WORK ORDER:
Below are some records. Reproduce them exactly from their first line through the line with "[20,809,770,881] Еднодневна екскурзия", inclusive.

[[ LISTED RECORDS open ]]

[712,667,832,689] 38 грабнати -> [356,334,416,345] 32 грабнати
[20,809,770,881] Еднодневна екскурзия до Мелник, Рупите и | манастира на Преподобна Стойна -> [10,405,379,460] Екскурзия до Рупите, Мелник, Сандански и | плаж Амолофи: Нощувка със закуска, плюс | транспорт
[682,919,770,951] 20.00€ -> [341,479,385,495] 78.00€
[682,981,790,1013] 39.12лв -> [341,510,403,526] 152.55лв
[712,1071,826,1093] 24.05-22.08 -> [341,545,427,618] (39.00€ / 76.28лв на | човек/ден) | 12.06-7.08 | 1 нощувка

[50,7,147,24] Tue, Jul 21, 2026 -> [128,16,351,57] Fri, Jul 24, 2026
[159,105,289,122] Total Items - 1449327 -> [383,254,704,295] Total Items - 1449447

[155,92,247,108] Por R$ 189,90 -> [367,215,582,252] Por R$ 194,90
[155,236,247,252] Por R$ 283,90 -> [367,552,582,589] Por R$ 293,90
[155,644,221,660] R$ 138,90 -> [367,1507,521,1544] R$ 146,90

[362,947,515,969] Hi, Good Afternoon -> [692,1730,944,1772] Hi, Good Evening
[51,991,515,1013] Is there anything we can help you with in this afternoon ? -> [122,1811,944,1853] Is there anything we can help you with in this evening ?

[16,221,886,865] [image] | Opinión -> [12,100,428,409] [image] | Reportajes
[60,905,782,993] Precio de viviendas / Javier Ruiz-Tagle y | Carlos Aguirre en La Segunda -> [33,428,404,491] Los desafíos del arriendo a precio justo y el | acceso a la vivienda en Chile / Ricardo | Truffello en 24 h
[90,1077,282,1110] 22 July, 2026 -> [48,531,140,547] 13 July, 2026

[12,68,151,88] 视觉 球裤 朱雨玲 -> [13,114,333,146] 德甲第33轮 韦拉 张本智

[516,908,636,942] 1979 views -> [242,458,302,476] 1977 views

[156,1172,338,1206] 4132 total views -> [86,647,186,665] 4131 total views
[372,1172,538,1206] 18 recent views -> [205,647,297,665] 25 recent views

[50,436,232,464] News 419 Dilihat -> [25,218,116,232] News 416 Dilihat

[[ LISTED RECORDS closed ]]

FINAL ANSWER:
[712,667,832,689] 38 грабнати -> [356,334,416,345] 32 грабнати
[20,809,770,881] Еднодневна екскурзия до Мелник, Рупите и | манастира на Преподобна Стойна -> [10,405,379,460] Екскурзия до Рупите, Мелник, Сандански и | плаж Амолофи: Нощувка със закуска, плюс | транспорт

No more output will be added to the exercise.